刺身醤油は濃口醤油よりもやや濃厚でとろっとしており、味に深みがあります。
この味の深みを演出するのは旨味成分です。刺身醤油を直接刺身につけることで魚の持つ旨味成分と合わさり、刺身の味を引き立てる効果があります。刺身に醤油が合うのは、この旨味成分の相乗効果によるものなんですね。
それではこの刺身醤油独特の旨味成分は、どのように作り出されるのでしょうか。

しょうゆ加工品

刺身醤油のラベル表記を確認すると、ほとんどは名称の部分が「しょうゆ加工品」となっています。
しょうゆ加工品とは、既成の濃口醤油やたまり醤油に昆布やカツオの出汁を加え、甘味料や酸味料で味を整えて旨味を強調した調味料のことをいいます。
醤油には本来出汁が含まれていないため、出汁を添加して作られた刺身醤油は醤油ベースの調味料という扱いとなります。ちなみに出汁醤油もしょうゆ加工品です。

また、これらは濃口醤油や淡口醤油のように通常の醸造からできたものと区別するため、ひらがなの「しょうゆ」で表記されているので簡単に見分けがつきやすくなっています。
冒頭で醤油の種類に刺身醤油はないと述べた理由が、これでお分かりいただけたかと思います。

刺身醤油と普通の醤油との違いは

刺身醤油として流通しているものの多くはしょうゆ加工品ですが、伝統的な刺身醤油もあります。
それは再仕込み醤油と呼ばれ、国内流通量が1%に満たない貴重な醤油です。
それでは、再仕込み醤油と普通の醤油との違いを以下に紹介しましょう。

作り方の違い

私たちがふだん使う醤油の多くは本醸造方式で作られています。
本醸造方式とは、蒸した大豆に小麦を加えて麹を作り、そこへ食塩水を加えてもろみを作ります。このもろみを圧搾し、とれた生揚げ醤油を加熱処理して完成となります。
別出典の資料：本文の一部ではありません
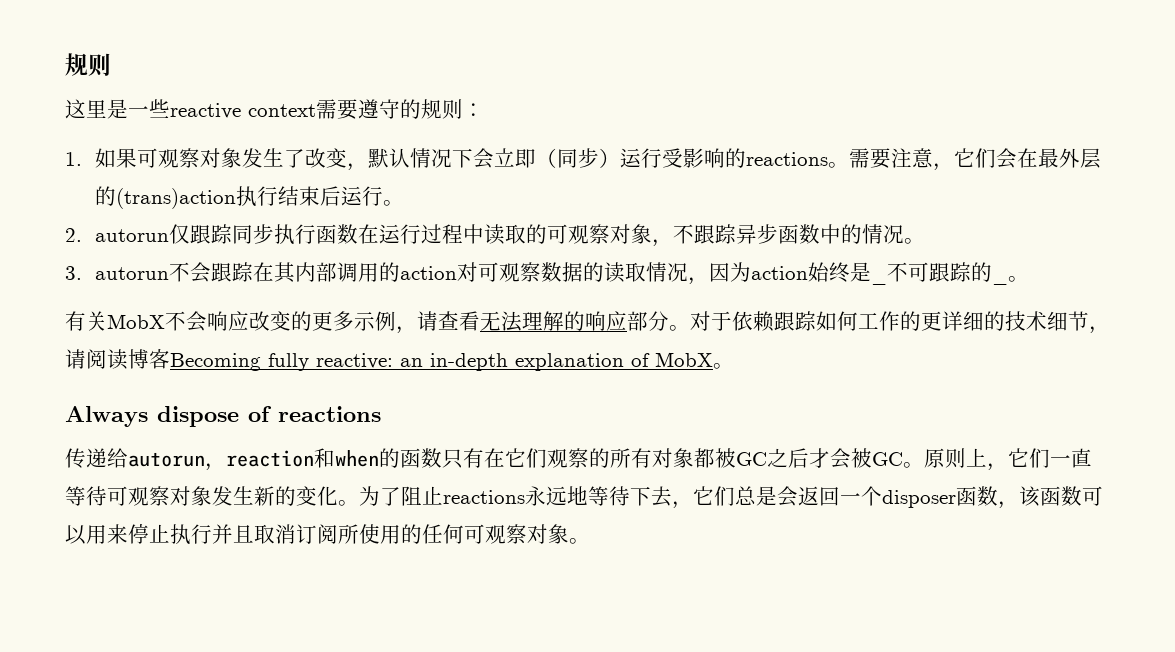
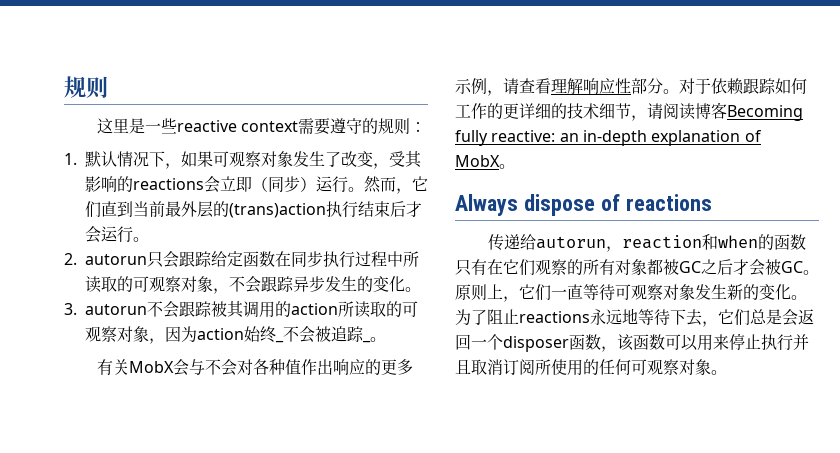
(82, 159) none -> [85,151,181,169] 默认情况下，
[367,148,473,168] 默认情况下 -> [389,151,422,168] [85,176,204,192] 受其影响的reactions
[661,148,1038,171] 受影响的reactions。需要注意，它们会在 -> [348,176,428,194] [85,201,165,218] 。然而，它们直到当前
(341, 196) none -> [406,201,422,217] [85,226,101,243] 才会
[168,224,484,245] 仅跟踪同步执行函数在运行过程中 -> [147,251,419,268] 只会跟踪给定函数在同步执行过程中所
(694, 234) none -> [245,276,261,293] 会
[777,224,904,244] 函数中的情况 -> [325,276,405,292] 发生的变化
[252,262,337,283] 在其内部 -> [211,301,244,318] 被其
[456,262,1029,285] [65,311,291,332] 对可观察数据的读取情况，因为action始终是_不可跟踪的_。 // 有关MobX不会响应改变 -> [338,301,418,318] [85,326,386,344] [96,359,365,376] 所读取的可观察对象，因为action始终_不会被追踪_。 // 有关MobX会与不会对各种值作出响应
[480,311,627,332] 无法理解的响应 -> [551,78,631,94] 理解响应性

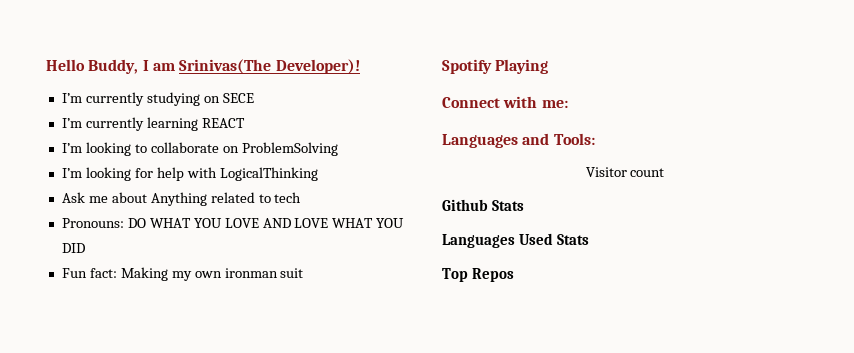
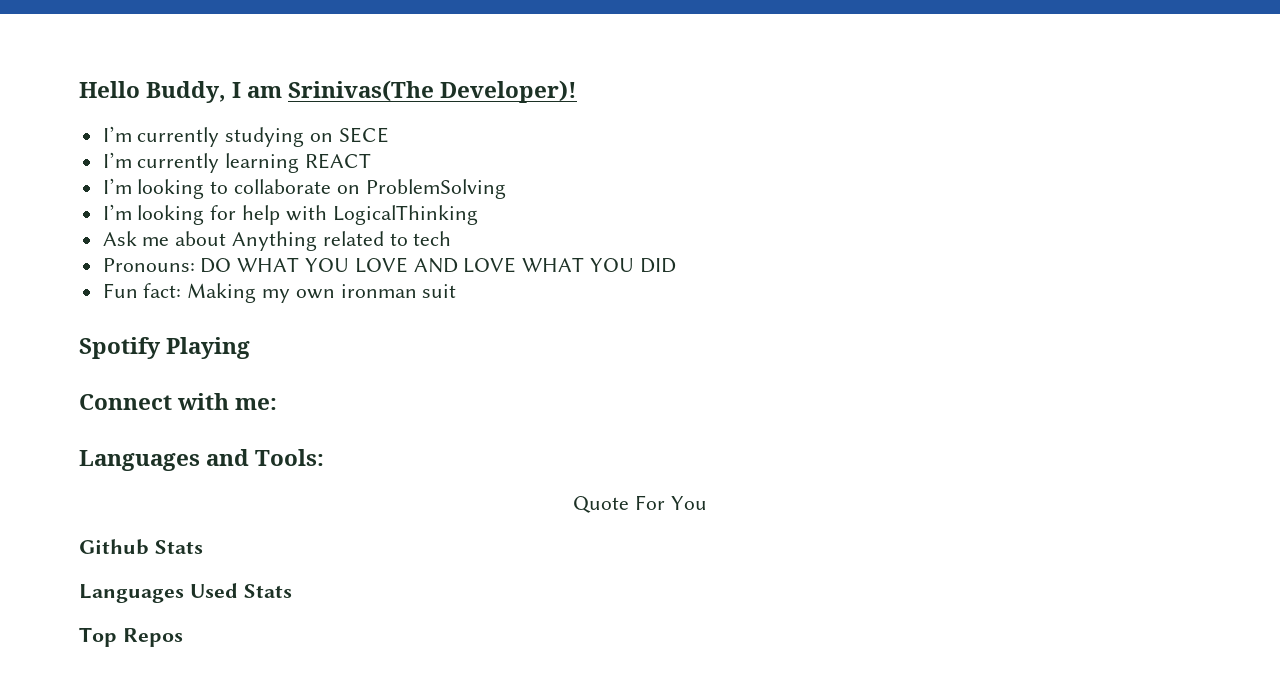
[585,167,665,177] Visitor count -> [573,495,707,513] Quote For You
一方再仕込み方式は、麹をもろみに熟成させる工程で、食塩水の代わりに生揚げ醤油を加えます。この生揚げ醤油は加熱処理をする前のものを使用しているため、生きた酵素が直接もろみに作用して熟成が進みます。
一度生揚げ醤油を作っておき、それを用いてさらに熟成する。この手間のかかる工程を経て、とれた生揚げ醤油を加熱処理しようやく完成となります。数年かけて作られる再仕込み醤油は、他の醤油にはない深いコクと口あたりの良さが特徴です。

再仕込み醤油の旨味成分と塩分濃度

醤油はみな大豆を熟成する過程で、大豆の旨味成分が溶け込んでいます。
グルタミン酸などの旨味成分は、窒素化合物であることから、醤油の旨味を測るときは窒素含有量で判断します。
普通の醤油の窒素含有量は1.2%前後であるのに対し、再仕込み醤油では1.6%、高いもので2.3%もあります。しようゆ加工品のように、人工的にアミノ酸を添加しなくても、再仕込み醤油には天然の旨味が生きているんですね。
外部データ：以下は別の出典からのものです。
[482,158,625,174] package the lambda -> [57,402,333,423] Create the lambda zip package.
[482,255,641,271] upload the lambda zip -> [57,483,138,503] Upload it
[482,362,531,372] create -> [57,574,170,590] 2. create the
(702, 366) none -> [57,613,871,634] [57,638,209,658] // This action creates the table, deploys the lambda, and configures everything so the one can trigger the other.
また塩分濃度においても、違いがあります。普通の醤油は仕込みの段階で食塩水を用いることから、塩分濃度は17%前後ですが、生揚げ醤油で仕込んでいる再仕込み醤油は14%程度と、かなり低めです。
このように、再仕込み醤油は身体に優しく旨味たっぷりなので、刺身醤油として使われるのもうなずけますね。

他の調味料で代用できる?

刺身醤油は一般的に多く流通している醤油のため、簡単に手に入れることができます。
しかし、少しだけ欲しい時に買って余らせてしまうのはもったいないという人には、別の調味料で代用することもできます。
常備している調味料だけを使う方法ですが、かなり本格的な味になりますので、覚えておくと便利かもしれませんね。

材料(全量150ml)

  • 濃口醤油…100ml
  • たまり醤油…20ml
  • 淡口醤油…10ml
  • みりん…10ml
  • 酒…10ml
  • 昆布…2〜3cm
  • かつお節…4g

作り方

  1. 酒とみりんを火にかけ、完全にアルコールをとばします。残ると苦味の原因になります。
  2. 濃口醤油、たまり醤油、淡口醤油、昆布を加え、煮立ったら火を止めます。
  3. 最後にかつお節を加え、冷めてから布で濾せば完成です。

刺身以外にも!刺身醤油はコクとうま味が特徴の調味料

刺身醤油は、名前のとおり刺身やお寿司と相性抜群ですが、独特のコクと甘みは、野菜炒めなどの炒めものにも幅広く使えます。
いろんな食材に試して、刺身醤油の味わいを堪能してみてくださいね。